BRepGaussian's patch segmentation F1 (0.904) starting from images surpasses PCER-Net using GT point clouds (0.894), indicating that multi-view features learned via contrastive learning are more effective than direct point cloud segmentation.
Curve reconstruction metrics are overall optimal (CD=5.01, HD=3.626), as edge detection provides decisive guidance for parametric fitting.
While Point2CAD achieved a lower Surface CD (3.38) when using our labels, qualitative analysis shows it generates redundant patches, whereas BRepGaussian produces cleaner, more compact results.

Highlights & Insights¶

First image-to-B-rep end-to-end framework: Completely skips the point cloud acquisition phase, extending the advantages of Gaussian Splatting to structured 3D modeling. This paradigm shift proves GS can do engineering-level parametric reconstruction.
Freeze-geometry-train-feature strategy: A simple yet effective decoupling of geometry and semantics that avoids gradient conflicts in multi-task learning.
Selection of 2DGS: The disk-like primitives naturally align with the planar/low-curvature surfaces of CAD models, providing surface sampling quality superior to 3DGS.

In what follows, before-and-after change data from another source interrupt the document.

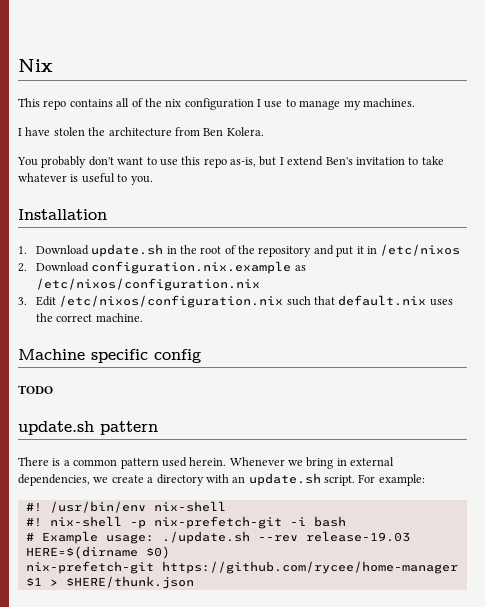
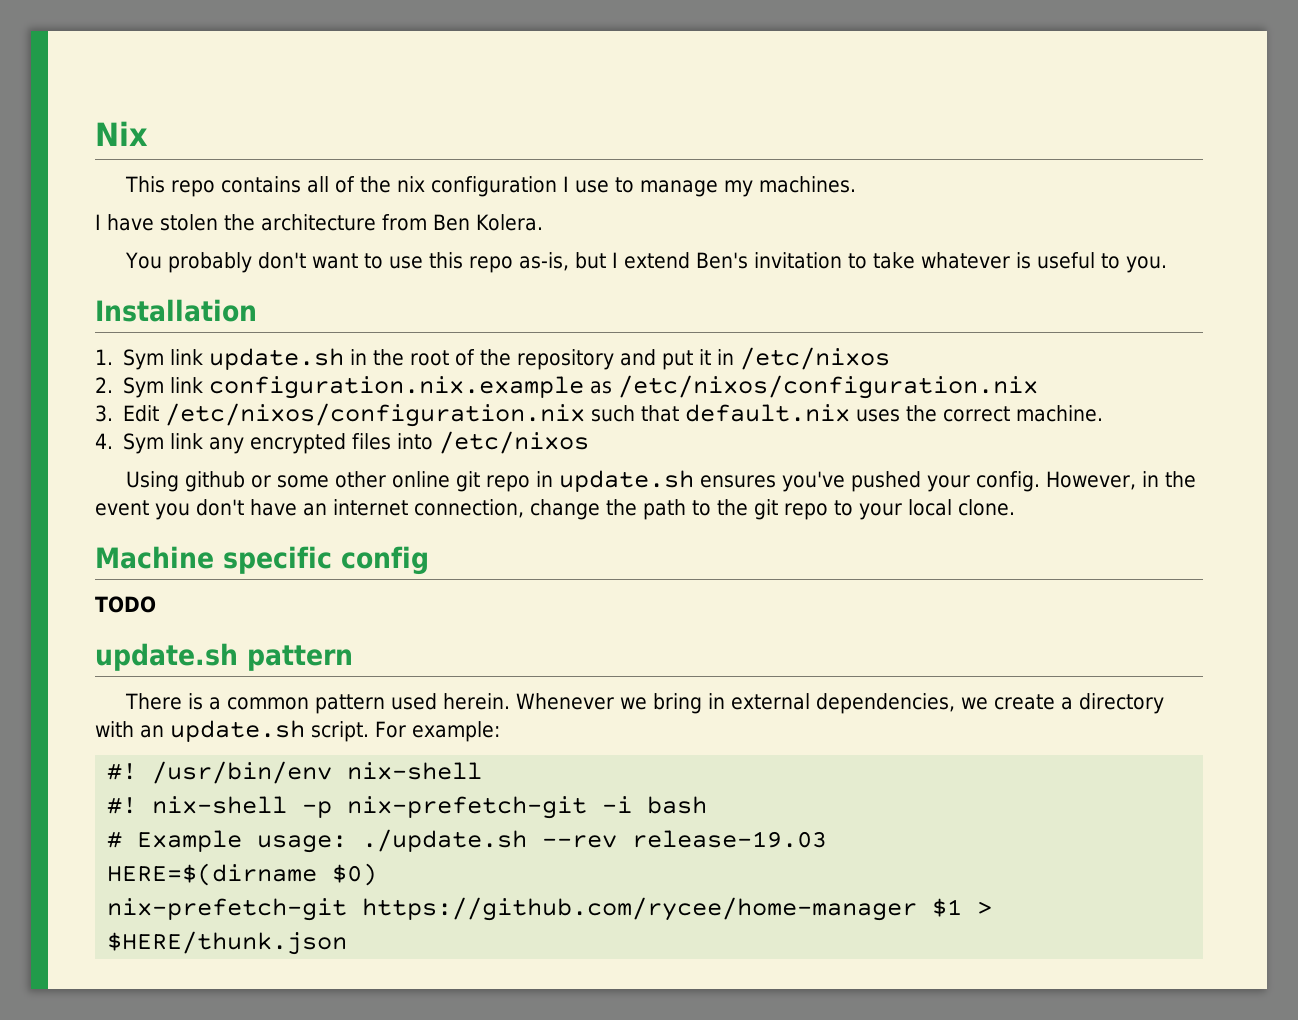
- 1. Download update.sh in the root of the repository and put it in /etc/nixos
+ 1. Sym link update.sh in the root of the repository and put it in /etc/nixos
- 2. Download configuration.nix.example as /etc/nixos/configuration.nix
+ 2. Sym link configuration.nix.example as /etc/nixos/configuration.nix
+ 4. Sym link any encrypted files into /etc/nixos
+ Using github or some other online git repo in update.sh ensures you've pushed your config. However, in the event you don't have an internet connection, change the path to the git repo to your local clone.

Limitations & Future Work¶

Only supports planes, cylinders, and spheres; cannot handle freeform surfaces like B-splines/NURBS.
Mask quality from SAM on low-texture CAD images is not high and requires manual correction (~3 minutes/object).
Evaluated only on an ABC-NEF subset; generalization to real-world photographed CAD parts is yet to be verified.
Primitive fitting relies on traditional RANSAC; differentiable fitting for end-to-end optimization could be explored.

vs Point2CAD: A pure fitting method that relies on external labels. While it has lower Surface CD with our labels, it produces redundant patches; BRepGaussian’s constraint-guided fitting is cleaner.
vs SED-Net: Achieves the highest F1 (0.974) with GT point clouds but fails to generalize to densified point clouds from images. BRepGaussian is more robust for image-based inputs.
vs Curve-Aware GS: While that work only recovers parametric curves, BRepGaussian recovers the full face+edge+corner+topology structure.

Rating¶

Novelty: ⭐⭐⭐⭐⭐ First complete pipeline from images to B-rep.
Experimental Thoroughness: ⭐⭐⭐⭐ Extensive comparison on ABC-NEF, though lacks real-world scene validation.
Writing Quality: ⭐⭐⭐⭐ Clear structure and intuitive pipeline diagrams.
Value: ⭐⭐⭐⭐⭐ Defines a new paradigm for CAD reverse engineering from images.